A Câmara dos Deputados discute há cinco meses um projeto de lei, de corte nacionalista, proposto pela Comissão de Desenvolvimento Econômico. A proposta, apoiada amplamente por Morales e classificada por Mesa de ''inviável e impossível'', por considerar que afastaria os investimentos externos, prevê elevar unilateralmente de 18% para 50% o pagamento de direitos de exploração do petróleo e gás.
Mesa, no entanto, propõe a manutenção dos 18% em direitos de exploração e a criação de um Imposto Complementar aos Combustíveis (ICH) de 32%, fórmula que não agrada a Morales e tampouco é vista com bons olhos pela empresas petroleiras estrangeiras.
A polêmica começou no momento de se aplicar os resultados de um referendo realizado em julho de 2004, que, entre outros pontos, determina que ''sejam cobrados impostos e/ou direitos de exploração das empresas petroleiras até 50% do valor da produção de gás e petróleo em favor do país''.
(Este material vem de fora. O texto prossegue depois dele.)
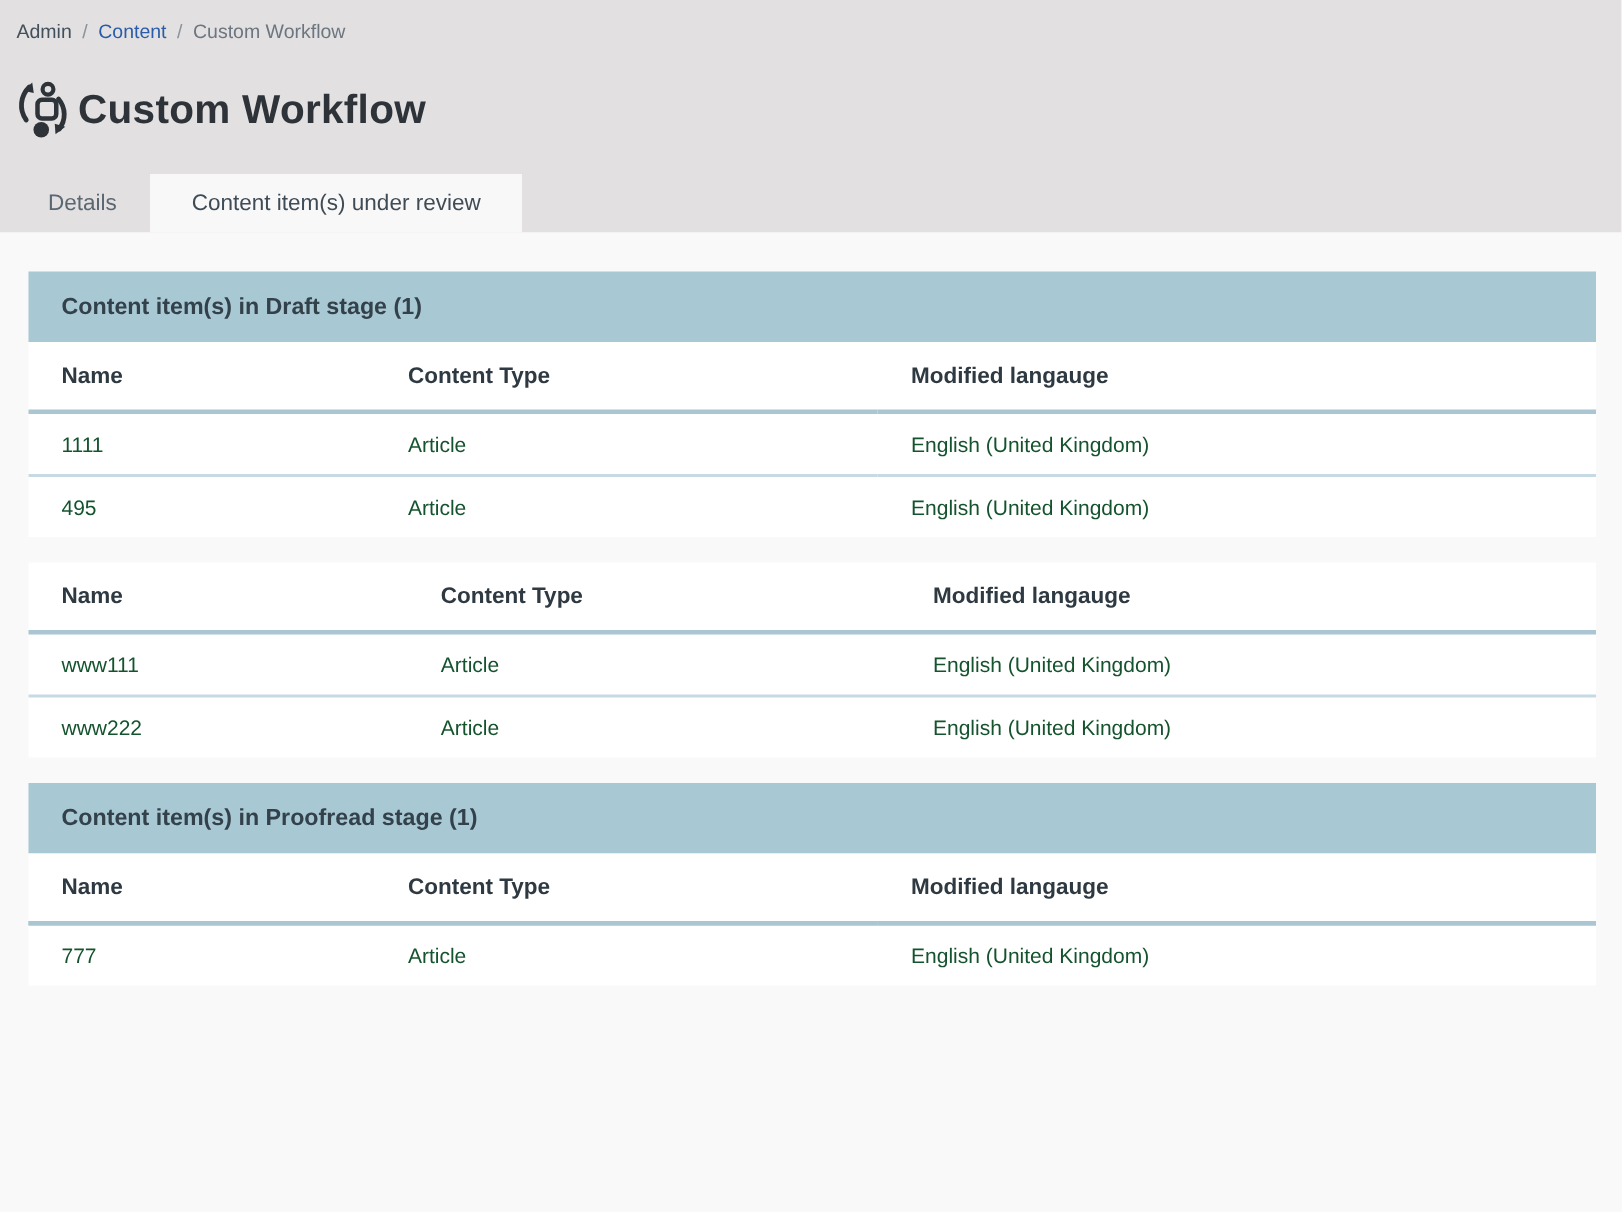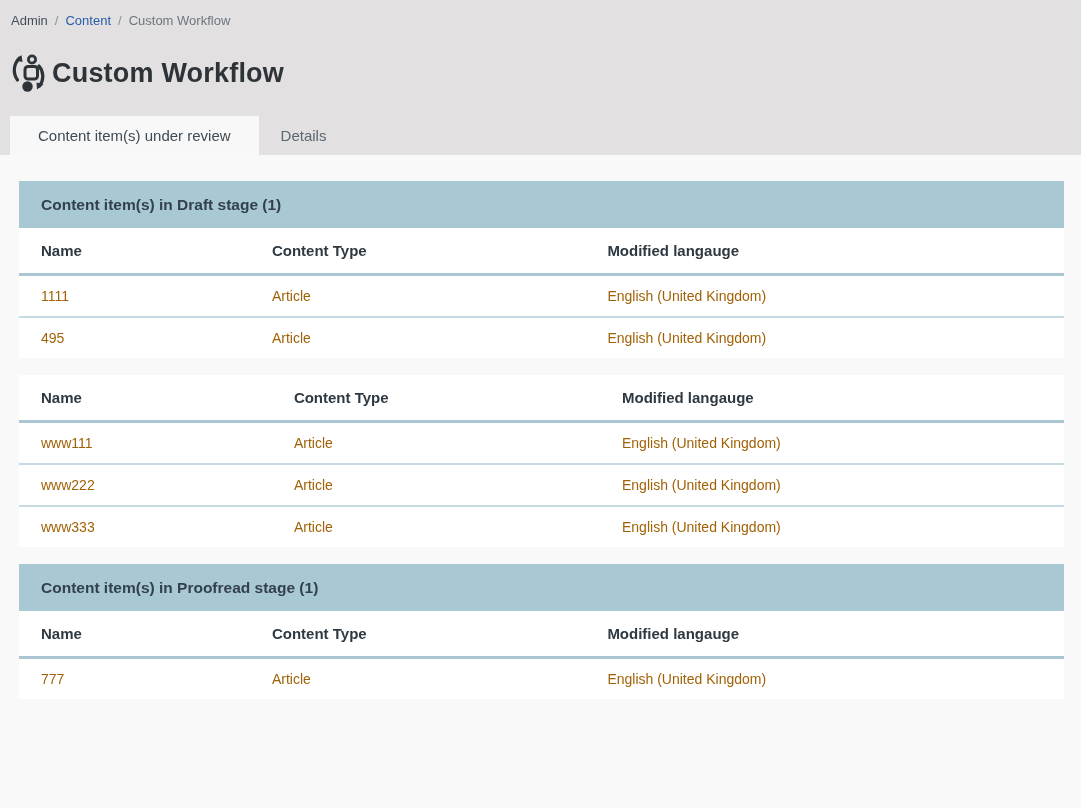--- a/index.html
+++ b/index.html
@@ -117,8 +117,8 @@
     </div>
 
     <div class="tab-bar">
+      <div class="tab">Details</div>
       <div class="tab active">Content item(s) under review</div>
-      <div class="tab">Details</div>
     </div>
 
   </header>

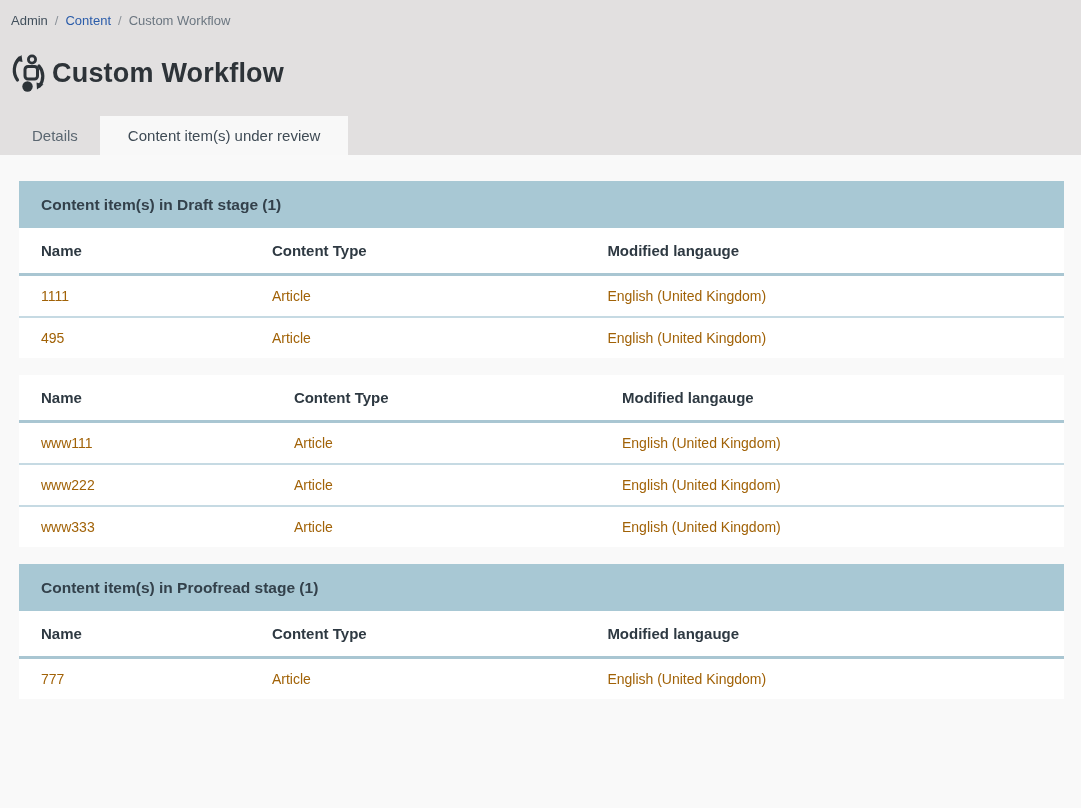--- a/index.html
+++ b/index.html
@@ -72,7 +72,7 @@
     border-bottom: 3px solid #a9c6d2;
   }
   table.stage-table td {
-    font-size: 14px; color: #a16207;
+    font-size: 14px; color: #14532d;
     padding: 12px 0 12px 22px;
     border-bottom: 2px solid #c6dae3;
   }

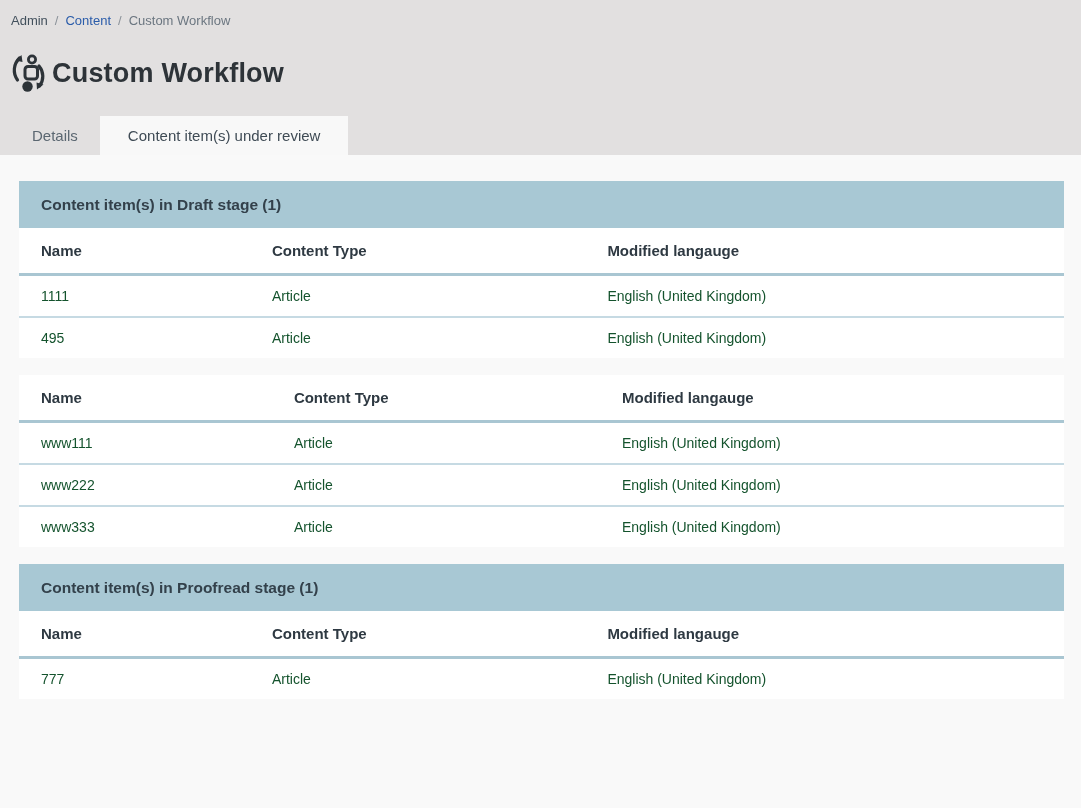--- a/index.html
+++ b/index.html
@@ -182,11 +182,6 @@
                 <td>Article</td>
                 <td>English (United Kingdom)</td>
               </tr>
-              <tr>
-                <td>www333</td>
-                <td>Article</td>
-                <td>English (United Kingdom)</td>
-              </tr>
             </tbody>
     </table>
   </section>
Nesta segunda-feira, Mesa apresentou sua renúncia. ''Não vou governar em função das loucuras exigidas por qualquer setor'', disse ele. Morales rebateu que a lei proposta pelo Executivo favorece os consórcios internacionais em detrimento dos interesses do Estado.
Vinte e seis empresas entre elas Petrobras (Brasil), Total (França), British Gaz (Grã Bretanha), Repsol-YPF (Argentina) e Exxon-Mobil (Estados Unidos) enfrentam a ameaça de que seus 70 contratos sejam anulados se o projeto de lei defendido por Morales for adotado nos próximos meses.
A Petrobras evitou comentar a situação, mas alguns analistas mostraram preocupação pela possibilidade de a empresa ser afetada por uma eventual substituição de Mesa e uma nova lei de combustíveis.
Já a ministra de Minas e Energia, Dilma Rousseff, disse ontem que não acredita que haja risco de interrupção no fornecimento de gás natural para o Brasil. Até agora, a ''Bolívia foi absolutamente impecável no que se refere ao fornecimento de gás'', lembrou em Brasília.